Edit difference data
........
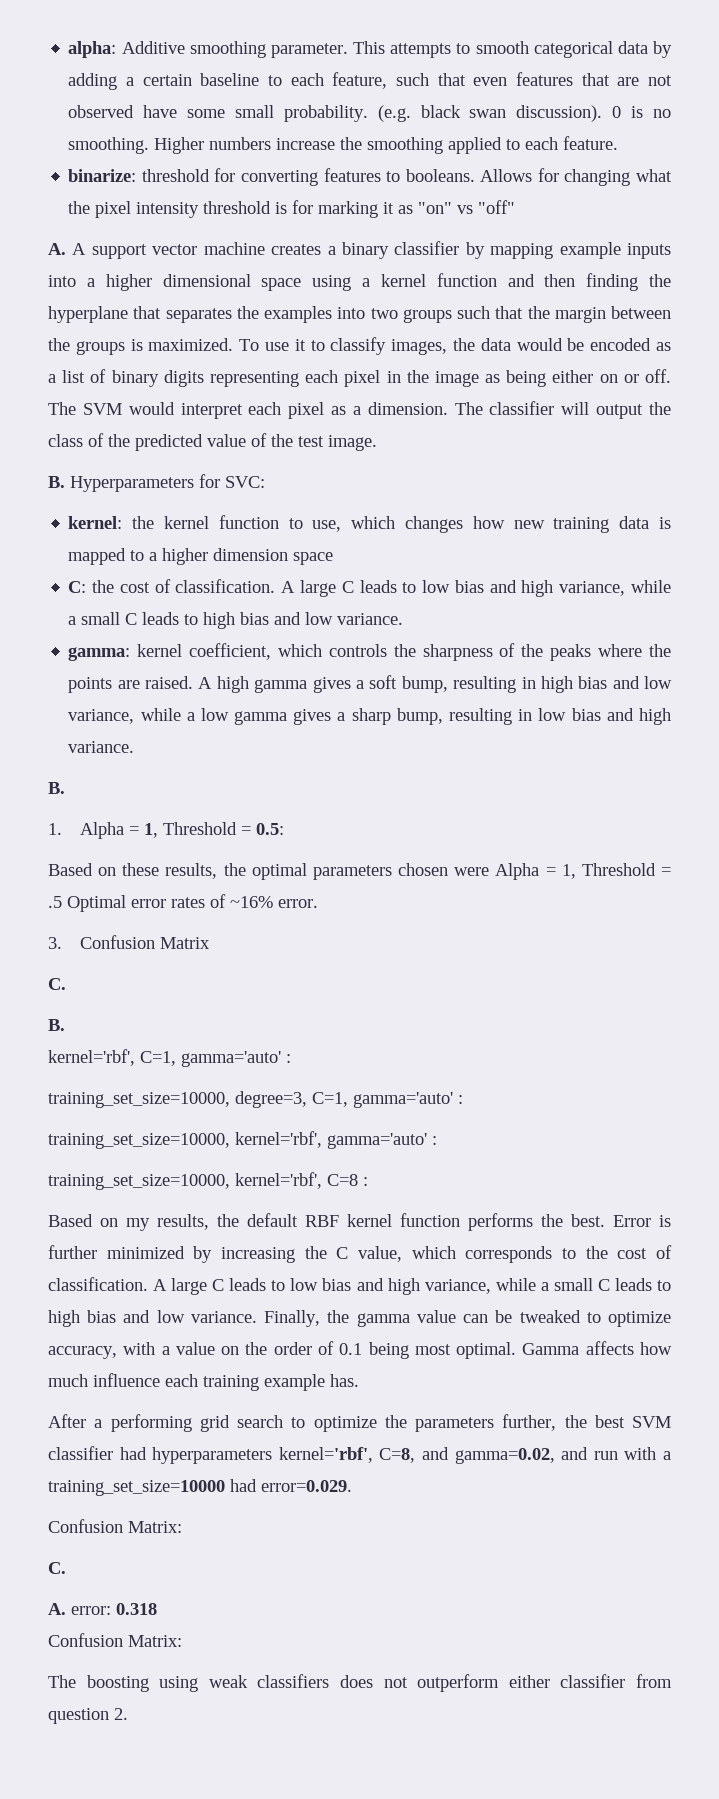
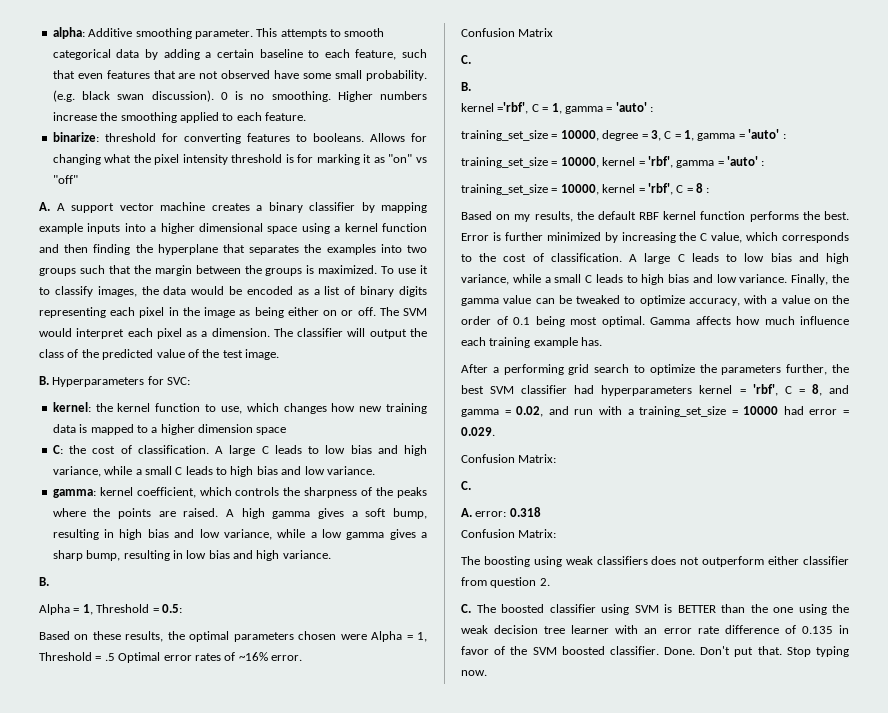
- 1. Alpha = 1, Threshold = 0.5:
+ Alpha = 1, Threshold = 0.5:
- 3. Confusion Matrix
+ Confusion Matrix
- kernel='rbf', C=1, gamma='auto' :
- training_set_size=10000, degree=3, C=1, gamma='auto' :
- training_set_size=10000, kernel='rbf', gamma='auto' :
- training_set_size=10000, kernel='rbf', C=8 :
+ kernel ='rbf', C = 1, gamma = 'auto' :
+ training_set_size = 10000, degree = 3, C = 1, gamma = 'auto' :
+ training_set_size = 10000, kernel = 'rbf', gamma = 'auto' :
+ training_set_size = 10000, kernel = 'rbf', C = 8 :
- After a performing grid search to optimize the parameters further, the best SVM classifier had hyperparameters kernel='rbf', C=8, and gamma=0.02, and run with a training_set_size=10000 had error=0.029.
+ After a performing grid search to optimize the parameters further, the best SVM classifier had hyperparameters kernel = 'rbf', C = 8, and gamma = 0.02, and run with a training_set_size = 10000 had error = 0.029.
+ C. The boosted classifier using SVM is BETTER than the one using the weak decision tree learner with an error rate difference of 0.135 in favor of the SVM boosted classifier. Done. Don't put that. Stop typing now.

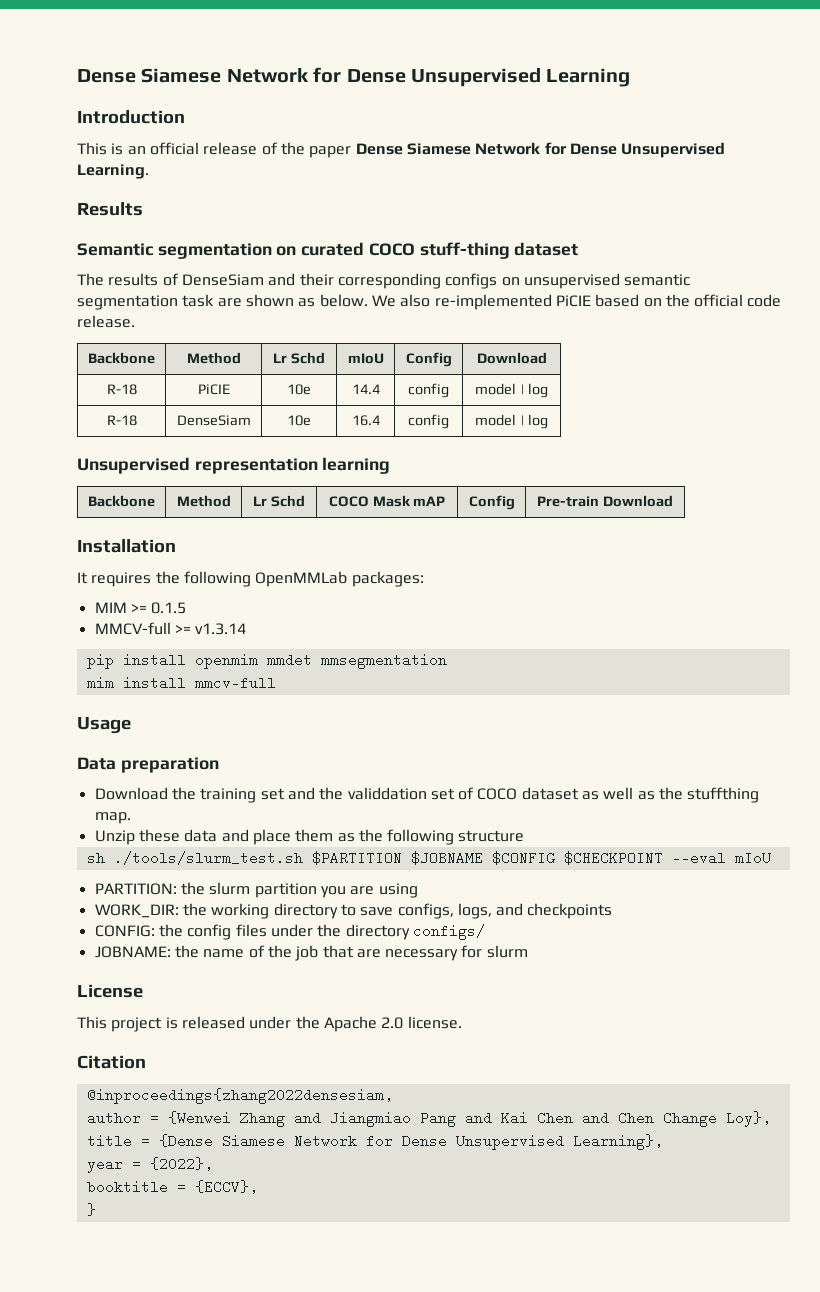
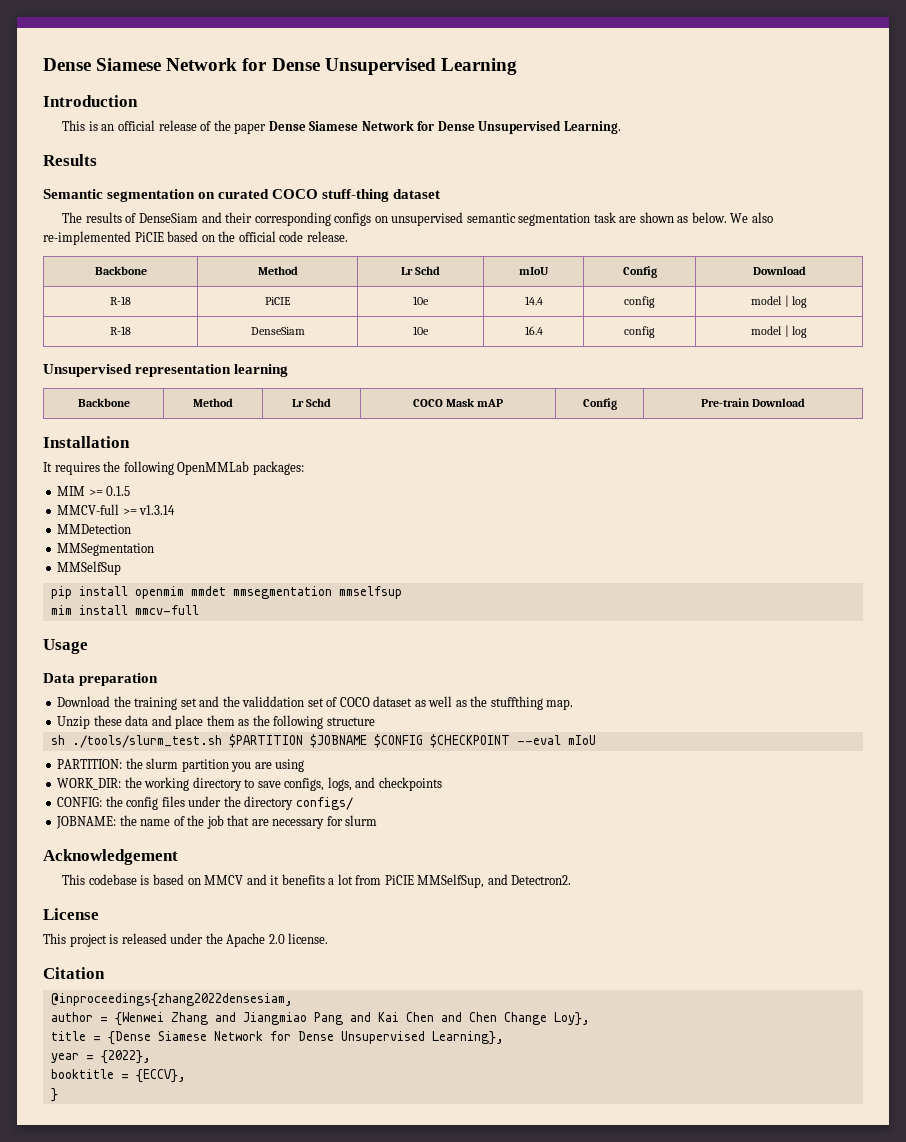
+ MMDetection
+ MMSegmentation
+ MMSelfSup
- pip install openmim mmdet mmsegmentation
+ pip install openmim mmdet mmsegmentation mmselfsup
+ Acknowledgement
+ This codebase is based on MMCV and it benefits a lot from PiCIE MMSelfSup, and Detectron2.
........
| WORK TO COMPLETE |
From top to bottom, restate the records above exactly and omit every picture.

| EXERCISE OUTPUT |
- 1. Alpha = 1, Threshold = 0.5:
+ Alpha = 1, Threshold = 0.5:
- 3. Confusion Matrix
+ Confusion Matrix
- kernel='rbf', C=1, gamma='auto' :
- training_set_size=10000, degree=3, C=1, gamma='auto' :
- training_set_size=10000, kernel='rbf', gamma='auto' :
- training_set_size=10000, kernel='rbf', C=8 :
+ kernel ='rbf', C = 1, gamma = 'auto' :
+ training_set_size = 10000, degree = 3, C = 1, gamma = 'auto' :
+ training_set_size = 10000, kernel = 'rbf', gamma = 'auto' :
+ training_set_size = 10000, kernel = 'rbf', C = 8 :
- After a performing grid search to optimize the parameters further, the best SVM classifier had hyperparameters kernel='rbf', C=8, and gamma=0.02, and run with a training_set_size=10000 had error=0.029.
+ After a performing grid search to optimize the parameters further, the best SVM classifier had hyperparameters kernel = 'rbf', C = 8, and gamma = 0.02, and run with a training_set_size = 10000 had error = 0.029.
+ C. The boosted classifier using SVM is BETTER than the one using the weak decision tree learner with an error rate difference of 0.135 in favor of the SVM boosted classifier. Done. Don't put that. Stop typing now.

+ MMDetection
+ MMSegmentation
+ MMSelfSup
- pip install openmim mmdet mmsegmentation
+ pip install openmim mmdet mmsegmentation mmselfsup
+ Acknowledgement
+ This codebase is based on MMCV and it benefits a lot from PiCIE MMSelfSup, and Detectron2.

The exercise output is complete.